**THE TASK:** Write the entries again exactly, with no line missing.

== EXTRACTED INFORMATION ==

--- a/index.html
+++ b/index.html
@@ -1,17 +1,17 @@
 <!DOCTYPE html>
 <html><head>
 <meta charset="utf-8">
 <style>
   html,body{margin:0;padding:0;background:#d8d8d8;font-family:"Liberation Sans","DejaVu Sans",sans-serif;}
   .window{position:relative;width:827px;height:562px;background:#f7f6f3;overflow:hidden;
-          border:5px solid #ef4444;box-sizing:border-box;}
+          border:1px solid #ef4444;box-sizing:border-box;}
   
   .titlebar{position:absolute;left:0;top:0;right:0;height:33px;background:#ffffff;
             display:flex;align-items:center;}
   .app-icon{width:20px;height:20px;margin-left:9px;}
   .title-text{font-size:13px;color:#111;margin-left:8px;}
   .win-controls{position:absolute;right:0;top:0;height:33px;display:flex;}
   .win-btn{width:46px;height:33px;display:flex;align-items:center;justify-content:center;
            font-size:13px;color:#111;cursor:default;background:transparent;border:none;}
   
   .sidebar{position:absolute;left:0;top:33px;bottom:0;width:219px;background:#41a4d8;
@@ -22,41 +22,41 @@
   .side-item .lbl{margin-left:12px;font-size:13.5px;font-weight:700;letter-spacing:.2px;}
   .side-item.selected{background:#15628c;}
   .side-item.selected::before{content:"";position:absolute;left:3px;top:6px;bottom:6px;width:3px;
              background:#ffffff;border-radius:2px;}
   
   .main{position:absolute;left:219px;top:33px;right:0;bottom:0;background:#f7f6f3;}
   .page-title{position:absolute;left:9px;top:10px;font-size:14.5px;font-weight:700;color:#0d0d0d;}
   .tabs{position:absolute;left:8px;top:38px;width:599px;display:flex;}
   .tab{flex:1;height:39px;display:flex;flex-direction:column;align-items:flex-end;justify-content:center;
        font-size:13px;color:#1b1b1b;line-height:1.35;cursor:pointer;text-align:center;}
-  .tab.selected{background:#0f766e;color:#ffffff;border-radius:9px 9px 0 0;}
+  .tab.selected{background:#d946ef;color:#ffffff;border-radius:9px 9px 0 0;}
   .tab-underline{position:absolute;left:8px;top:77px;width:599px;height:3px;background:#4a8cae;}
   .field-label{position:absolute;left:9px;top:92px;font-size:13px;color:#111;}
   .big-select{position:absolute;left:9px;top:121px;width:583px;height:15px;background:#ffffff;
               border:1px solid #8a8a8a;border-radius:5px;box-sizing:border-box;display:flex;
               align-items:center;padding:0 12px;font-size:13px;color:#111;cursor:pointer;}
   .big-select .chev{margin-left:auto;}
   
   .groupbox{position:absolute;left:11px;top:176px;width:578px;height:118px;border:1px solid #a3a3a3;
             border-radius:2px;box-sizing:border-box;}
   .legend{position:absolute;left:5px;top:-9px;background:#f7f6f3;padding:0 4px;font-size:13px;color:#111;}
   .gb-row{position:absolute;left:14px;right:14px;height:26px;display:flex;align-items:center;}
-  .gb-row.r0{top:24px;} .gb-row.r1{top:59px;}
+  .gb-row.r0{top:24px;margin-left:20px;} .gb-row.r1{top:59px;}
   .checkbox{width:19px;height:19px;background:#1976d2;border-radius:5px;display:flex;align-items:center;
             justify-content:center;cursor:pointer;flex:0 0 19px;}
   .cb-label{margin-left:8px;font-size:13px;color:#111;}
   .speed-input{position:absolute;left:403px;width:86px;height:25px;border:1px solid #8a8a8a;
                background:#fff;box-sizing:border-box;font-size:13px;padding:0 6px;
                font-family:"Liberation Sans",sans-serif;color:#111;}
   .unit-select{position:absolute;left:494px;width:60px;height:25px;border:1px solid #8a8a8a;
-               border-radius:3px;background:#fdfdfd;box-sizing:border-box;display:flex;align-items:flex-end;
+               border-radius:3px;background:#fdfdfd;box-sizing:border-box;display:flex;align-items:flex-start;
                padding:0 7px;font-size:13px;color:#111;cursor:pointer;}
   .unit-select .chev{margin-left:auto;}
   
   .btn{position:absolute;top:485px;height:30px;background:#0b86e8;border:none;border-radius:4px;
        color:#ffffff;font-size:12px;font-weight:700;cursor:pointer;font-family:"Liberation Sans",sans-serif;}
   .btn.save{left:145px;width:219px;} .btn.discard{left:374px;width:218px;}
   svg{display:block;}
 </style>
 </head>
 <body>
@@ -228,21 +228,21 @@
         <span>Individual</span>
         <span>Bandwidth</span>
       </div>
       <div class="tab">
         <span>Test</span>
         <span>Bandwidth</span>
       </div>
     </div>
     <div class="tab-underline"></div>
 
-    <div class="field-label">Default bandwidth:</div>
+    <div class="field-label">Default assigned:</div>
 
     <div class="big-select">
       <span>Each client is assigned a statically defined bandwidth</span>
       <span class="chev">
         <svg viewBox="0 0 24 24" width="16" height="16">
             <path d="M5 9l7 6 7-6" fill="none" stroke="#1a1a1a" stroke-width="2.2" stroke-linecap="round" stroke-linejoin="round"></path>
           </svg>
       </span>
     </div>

===

**ANSWER SECTION:**
--- a/index.html
+++ b/index.html
@@ -1,17 +1,17 @@
 <!DOCTYPE html>
 <html><head>
 <meta charset="utf-8">
 <style>
   html,body{margin:0;padding:0;background:#d8d8d8;font-family:"Liberation Sans","DejaVu Sans",sans-serif;}
   .window{position:relative;width:827px;height:562px;background:#f7f6f3;overflow:hidden;
-          border:5px solid #ef4444;box-sizing:border-box;}
+          border:1px solid #ef4444;box-sizing:border-box;}
   
   .titlebar{position:absolute;left:0;top:0;right:0;height:33px;background:#ffffff;
             display:flex;align-items:center;}
   .app-icon{width:20px;height:20px;margin-left:9px;}
   .title-text{font-size:13px;color:#111;margin-left:8px;}
   .win-controls{position:absolute;right:0;top:0;height:33px;display:flex;}
   .win-btn{width:46px;height:33px;display:flex;align-items:center;justify-content:center;
            font-size:13px;color:#111;cursor:default;background:transparent;border:none;}
   
   .sidebar{position:absolute;left:0;top:33px;bottom:0;width:219px;background:#41a4d8;
@@ -22,41 +22,41 @@
   .side-item .lbl{margin-left:12px;font-size:13.5px;font-weight:700;letter-spacing:.2px;}
   .side-item.selected{background:#15628c;}
   .side-item.selected::before{content:"";position:absolute;left:3px;top:6px;bottom:6px;width:3px;
              background:#ffffff;border-radius:2px;}
   
   .main{position:absolute;left:219px;top:33px;right:0;bottom:0;background:#f7f6f3;}
   .page-title{position:absolute;left:9px;top:10px;font-size:14.5px;font-weight:700;color:#0d0d0d;}
   .tabs{position:absolute;left:8px;top:38px;width:599px;display:flex;}
   .tab{flex:1;height:39px;display:flex;flex-direction:column;align-items:flex-end;justify-content:center;
        font-size:13px;color:#1b1b1b;line-height:1.35;cursor:pointer;text-align:center;}
-  .tab.selected{background:#0f766e;color:#ffffff;border-radius:9px 9px 0 0;}
+  .tab.selected{background:#d946ef;color:#ffffff;border-radius:9px 9px 0 0;}
   .tab-underline{position:absolute;left:8px;top:77px;width:599px;height:3px;background:#4a8cae;}
   .field-label{position:absolute;left:9px;top:92px;font-size:13px;color:#111;}
   .big-select{position:absolute;left:9px;top:121px;width:583px;height:15px;background:#ffffff;
               border:1px solid #8a8a8a;border-radius:5px;box-sizing:border-box;display:flex;
               align-items:center;padding:0 12px;font-size:13px;color:#111;cursor:pointer;}
   .big-select .chev{margin-left:auto;}
   
   .groupbox{position:absolute;left:11px;top:176px;width:578px;height:118px;border:1px solid #a3a3a3;
             border-radius:2px;box-sizing:border-box;}
   .legend{position:absolute;left:5px;top:-9px;background:#f7f6f3;padding:0 4px;font-size:13px;color:#111;}
   .gb-row{position:absolute;left:14px;right:14px;height:26px;display:flex;align-items:center;}
-  .gb-row.r0{top:24px;} .gb-row.r1{top:59px;}
+  .gb-row.r0{top:24px;margin-left:20px;} .gb-row.r1{top:59px;}
   .checkbox{width:19px;height:19px;background:#1976d2;border-radius:5px;display:flex;align-items:center;
             justify-content:center;cursor:pointer;flex:0 0 19px;}
   .cb-label{margin-left:8px;font-size:13px;color:#111;}
   .speed-input{position:absolute;left:403px;width:86px;height:25px;border:1px solid #8a8a8a;
                background:#fff;box-sizing:border-box;font-size:13px;padding:0 6px;
                font-family:"Liberation Sans",sans-serif;color:#111;}
   .unit-select{position:absolute;left:494px;width:60px;height:25px;border:1px solid #8a8a8a;
-               border-radius:3px;background:#fdfdfd;box-sizing:border-box;display:flex;align-items:flex-end;
+               border-radius:3px;background:#fdfdfd;box-sizing:border-box;display:flex;align-items:flex-start;
                padding:0 7px;font-size:13px;color:#111;cursor:pointer;}
   .unit-select .chev{margin-left:auto;}
   
   .btn{position:absolute;top:485px;height:30px;background:#0b86e8;border:none;border-radius:4px;
        color:#ffffff;font-size:12px;font-weight:700;cursor:pointer;font-family:"Liberation Sans",sans-serif;}
   .btn.save{left:145px;width:219px;} .btn.discard{left:374px;width:218px;}
   svg{display:block;}
 </style>
 </head>
 <body>
@@ -228,21 +228,21 @@
         <span>Individual</span>
         <span>Bandwidth</span>
       </div>
       <div class="tab">
         <span>Test</span>
         <span>Bandwidth</span>
       </div>
     </div>
     <div class="tab-underline"></div>
 
-    <div class="field-label">Default bandwidth:</div>
+    <div class="field-label">Default assigned:</div>
 
     <div class="big-select">
       <span>Each client is assigned a statically defined bandwidth</span>
       <span class="chev">
         <svg viewBox="0 0 24 24" width="16" height="16">
             <path d="M5 9l7 6 7-6" fill="none" stroke="#1a1a1a" stroke-width="2.2" stroke-linecap="round" stroke-linejoin="round"></path>
           </svg>
       </span>
     </div>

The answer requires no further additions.